Scan the records for the word "justify". Copy each line that includes it.

**Record excerpts**

Segment Open

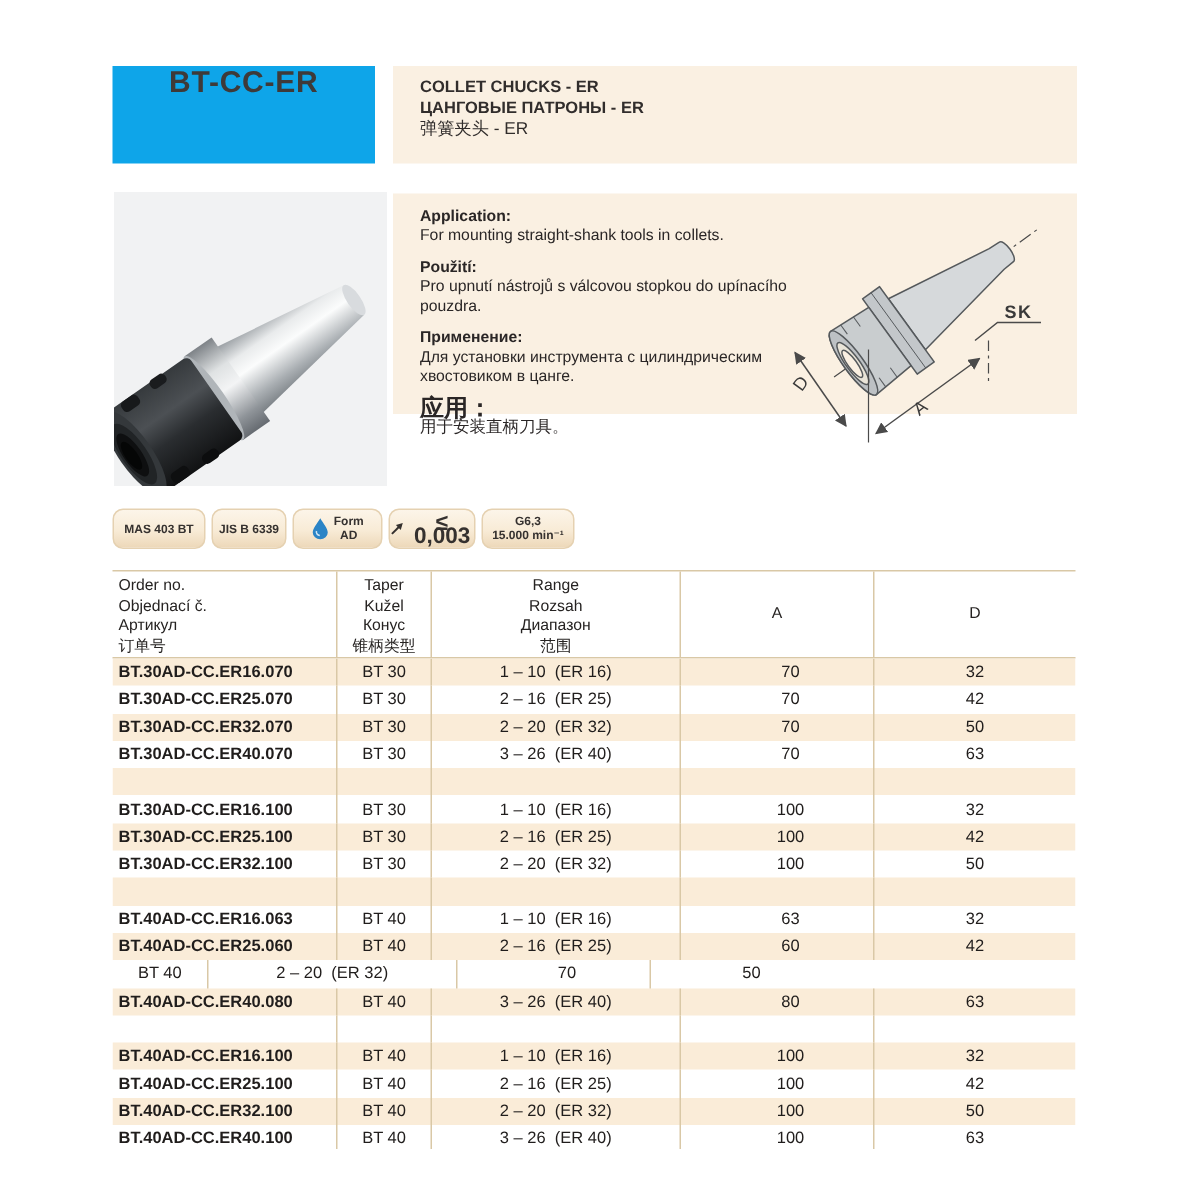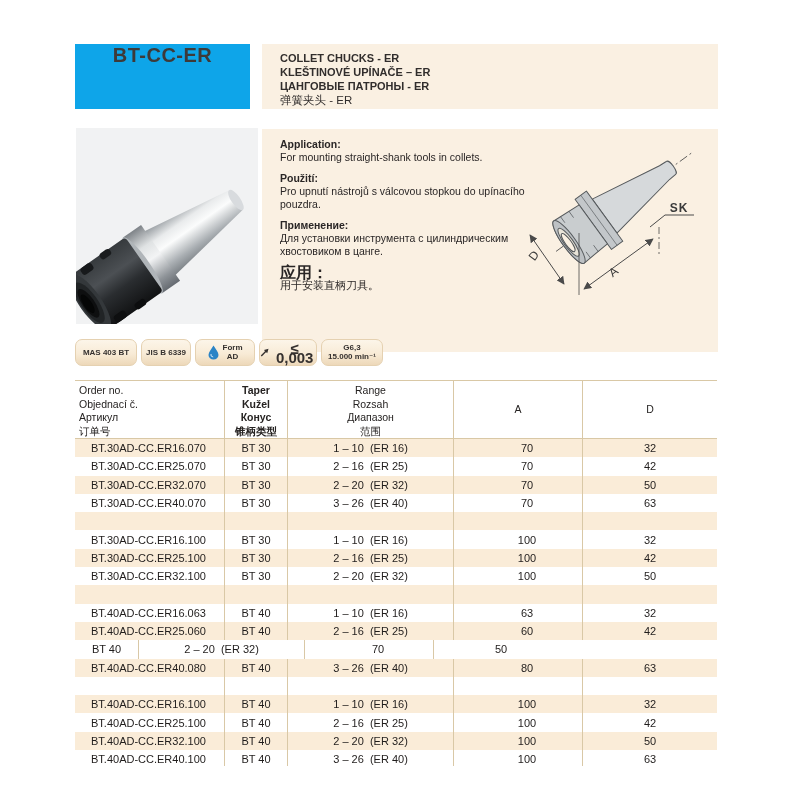--- a/index.html
+++ b/index.html
@@ -67,7 +67,6 @@
   </div>
   <div class="title-panel">
     <div class="title-line">COLLET CHUCKS - ER</div>
-    <div class="title-line">KLEŠTINOVÉ UPÍNAČE – ER</div>
     <div class="title-line">ЦАНГОВЫЕ ПАТРОНЫ - ER</div>
     <div class="title-line zh">弹簧夹头 - ER</div>
   </div>

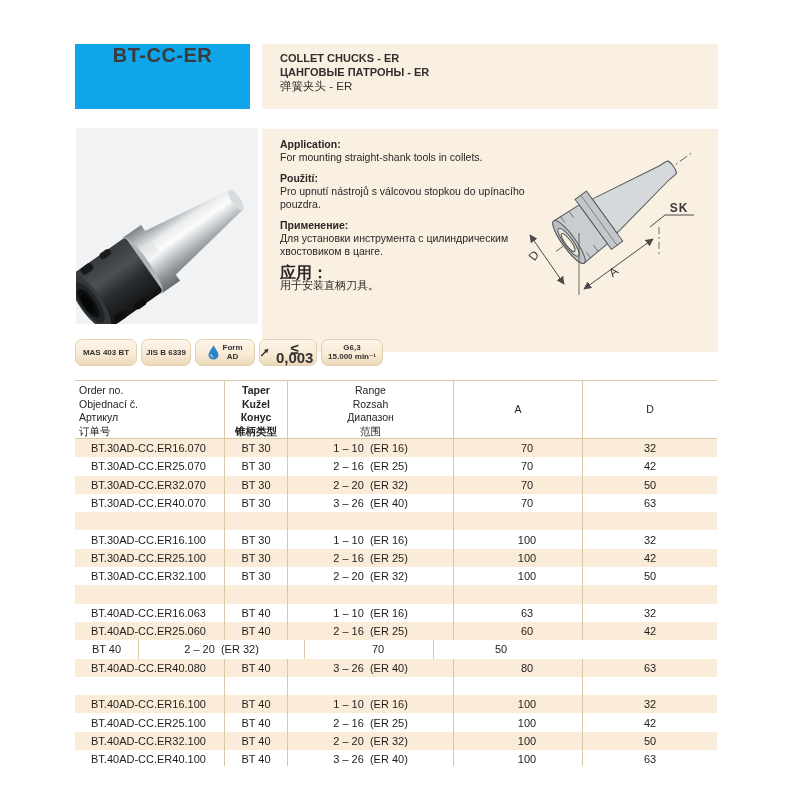--- a/index.html
+++ b/index.html
@@ -17,7 +17,7 @@
 
   
   .photo-panel{position:absolute;left:76px;top:128px;width:182px;height:196px;background:#F1F2F3;}
-  .app-panel{position:absolute;left:262px;top:129px;width:456px;height:223px;background:#FAF0E2;}
+  .app-panel{position:absolute;left:262px;top:129px;width:456px;height:147px;background:#FAF0E2;}
   .app-text{position:absolute;left:18px;top:9px;width:266px;font-size:10.5px;line-height:13px;color:#2A2626;}
   .app-item{margin-bottom:8px;}
   .app-label{font-weight:bold;}

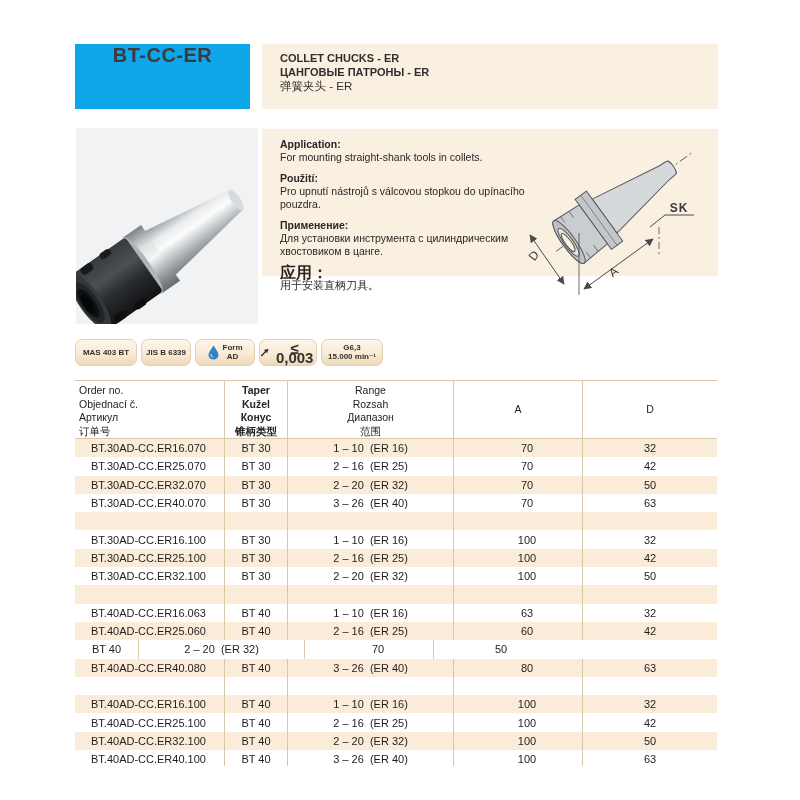--- a/index.html
+++ b/index.html
@@ -40,7 +40,7 @@
   .th{box-sizing:border-box;padding-top:3px;text-align:center;}
   .th+.th{border-left:1px solid #D9C8A6;}
   .th.c1{width:149px;text-align:left;padding-left:4px;}
-  .th.c2{width:63px;font-weight:bold;}
+  .th.c2{width:63px;}
   .th.c3{width:166px;}
   .th.c4{width:129px;display:flex;align-items:center;justify-content:center;padding-top:0;}
   .th.c5{width:135px;display:flex;align-items:center;justify-content:center;padding-top:0;}

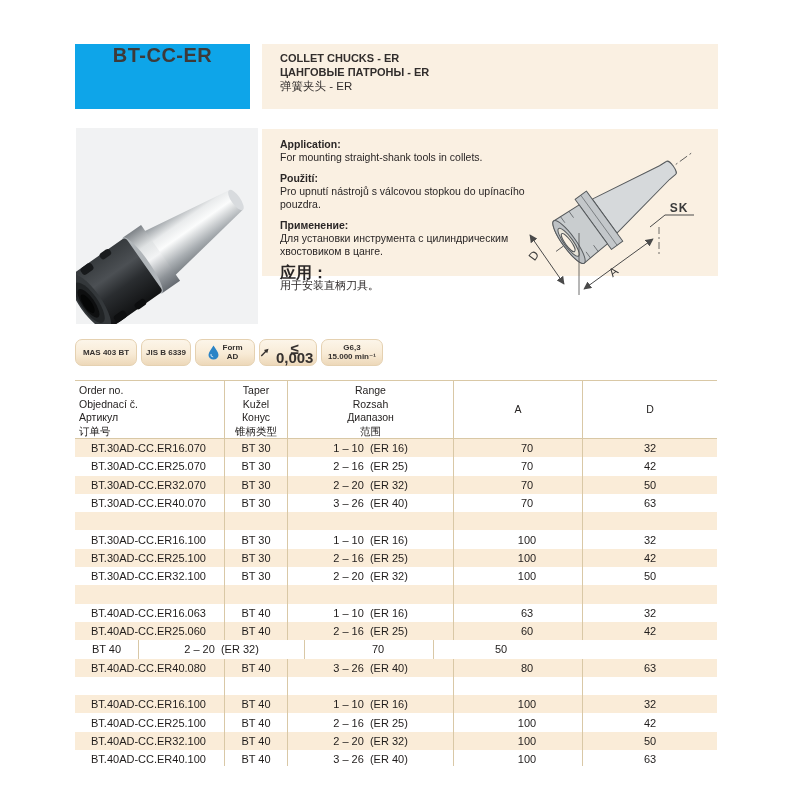--- a/index.html
+++ b/index.html
@@ -51,7 +51,7 @@
   .tr:nth-child(odd){background:#FAECD8;}
   .td{box-sizing:border-box;height:100%;display:flex;align-items:center;justify-content:center;}
   .td+.td{border-left:1px solid #D9C8A6;}
-  .td.c1{width:149px;justify-content:flex-start;padding-left:16px;font-weight:normal;}
+  .td.c1{width:149px;justify-content:flex-start;padding-left:4px;font-weight:bold;}
   .td.c2{width:63px;}
   .td.c3{width:166px;white-space:pre;}
   .td.c4{width:129px;padding-left:18px;}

Segment Closed

**Problem solution**
   .th.c4{width:129px;display:flex;align-items:center;justify-content:center;padding-top:0;}
   .th.c5{width:135px;display:flex;align-items:center;justify-content:center;padding-top:0;}
   .td{box-sizing:border-box;height:100%;display:flex;align-items:center;justify-content:center;}
-  .td.c1{width:149px;justify-content:flex-start;padding-left:16px;font-weight:normal;}
+  .td.c1{width:149px;justify-content:flex-start;padding-left:4px;font-weight:bold;}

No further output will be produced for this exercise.